Off went veterans like slugger Carlos Lee, starter Wandy Rodriguez, and closer Brett Myers, who were tying up $40 million on the payroll. Between December 2011 and September 2013, Luhnow made 25 trades, getting rid of 28 players, most of them major leaguers, and acquiring 41, almost all of them prospects.
Phase 2 (2013-15) was to acquire talent or improve on what was already there.
A diminutive Venezuelan infielder who’d signed in 2006 for a bonus of $15,000 was raking in the minors. The new hitting coaches suggested he start laying off of pitches. By dividing the strike zone into nine squares, you could see that this youngster’s slugging percentage on pitches middle-in was twice as high as on middle-away. So why not start hunting for them? José Altuve put up a .327 career average in the minors, and in July 2013, Luhnow signed him to a four-year extension worth $12.5 million.
George Springer, a 2011 draft pick out of UConn, was a five-tool athlete with rare power, but he was showing a worrying tendency in the Astros’ farm system: 156 strikeouts in 581 plate appearances in 2012, an “obscene” rate of one per 3.7. The new Astros system helped slow Springer down, choose his pitches, bring down his strikeouts.

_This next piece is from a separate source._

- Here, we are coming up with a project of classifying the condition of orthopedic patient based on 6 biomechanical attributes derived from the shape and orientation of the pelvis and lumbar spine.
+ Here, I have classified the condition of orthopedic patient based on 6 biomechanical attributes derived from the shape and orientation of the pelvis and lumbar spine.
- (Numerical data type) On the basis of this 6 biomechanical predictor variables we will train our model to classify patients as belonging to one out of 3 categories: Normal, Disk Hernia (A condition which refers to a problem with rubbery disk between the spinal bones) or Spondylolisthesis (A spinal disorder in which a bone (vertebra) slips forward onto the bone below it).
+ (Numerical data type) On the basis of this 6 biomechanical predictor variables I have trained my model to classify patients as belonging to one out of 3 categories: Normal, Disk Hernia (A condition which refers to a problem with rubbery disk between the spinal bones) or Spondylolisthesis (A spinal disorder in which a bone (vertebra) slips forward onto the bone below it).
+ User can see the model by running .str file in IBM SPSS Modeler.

Collin McHugh, too, was a diamond in the rough unearthed by Mejdal’s algorithm. The Astros scooped him up off of waivers in 2013 with an ERA enough to scare off most would-be suitors, 8.94 in 15 outings with the Mets and the Rockies. Yet Statcast data showed that McHugh’s curveball spin rate was among the tops in the league, on par with great breaking-ball artists Félix Hernández and Adam Wainwright. So aboard he came.

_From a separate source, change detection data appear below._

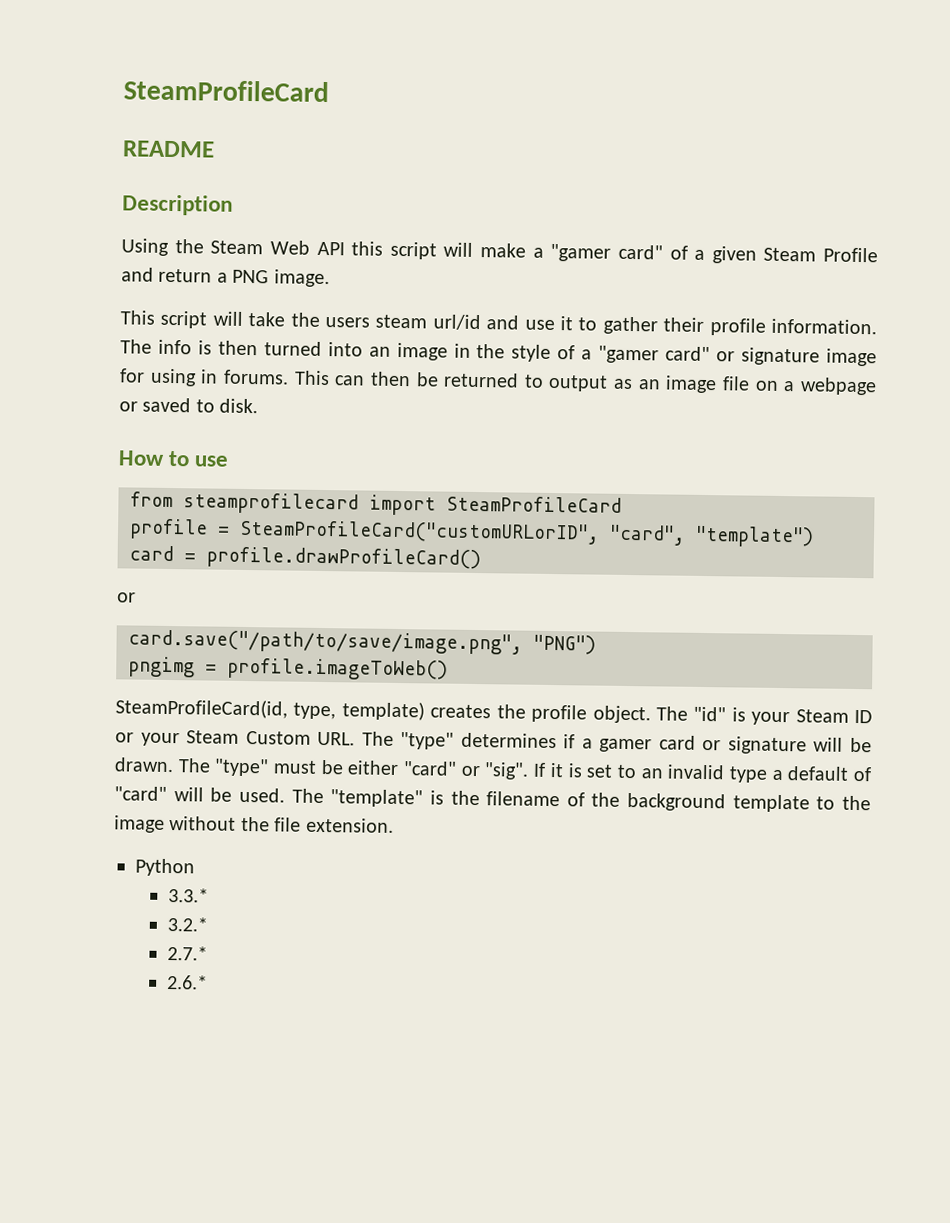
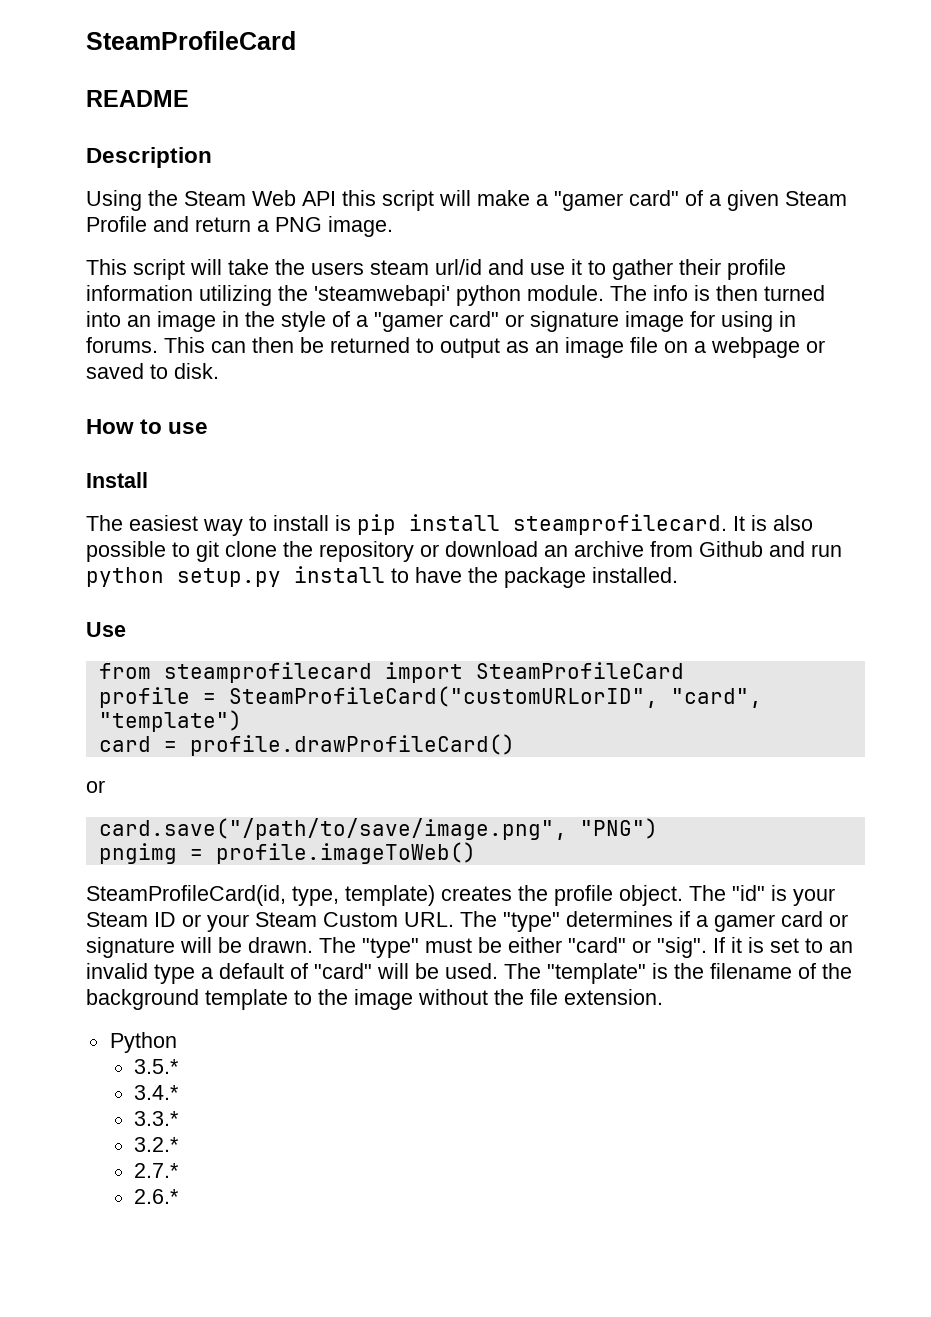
- This script will take the users steam url/id and use it to gather their profile information.
+ This script will take the users steam url/id and use it to gather their profile information utilizing the 'steamwebapi' python module.
+ Install
+ The easiest way to install is pip install steamprofilecard. It is also possible to git clone the repository or download an archive from Github and run python setup.py install to have the package installed.
+ Use
+ 3.5.*
+ 3.4.*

It wasn’t perfect. Dallas Keuchel was almost dealt for nothing to the Tampa Bay Rays. He only stayed because the Rays preferred Jarred Cosart. But eventually, the slow-tossing lefty was encouraged to develop a third pitch, a slider that he could toss with pinpoint control, and coached to learn to throw it in reverse counts. That worked okay for him when he won the 2015 Cy Young Award.
It also helps to draft stars. With the first pick of the 2012 draft, the Astros took Carlos Correa, someone many had overlooked because Puerto Rico was no longer the first place you went scouting. That worked out OK for them, too.
Only by 2017 did the Astros finally move onto Phase 3—plugging the holes with veteran leadership. Statcast data showed that Carlos Beltrán, at age 40, still hadn’t lost much velocity on his swing and remained an average outfielder. Justin Verlander gave Houston a bona fide ace.
Where does this leave the O’s? Well, since Elias came on in November 2018, he’s been following this playbook to a T. Unfortunately, that still leaves us in the late stages of roster purging and the very early ones of talent acquisition. We can consider the 2019 season an extended, gloomy audition of Duquette’s guys. Some talents have been unearthed or procured: if John Means and Adley Rutschman turn out to be our Dallas Keuchel and Carlos Correa, well, hurray!
But remember: the Astros’ rebuild under Luhnow started in December 2011, and they still sucked until 2015. If Elias has the same success, we’re looking at competitive baseball in 2022. Bundle up, everyone. It’s going to be a long winter.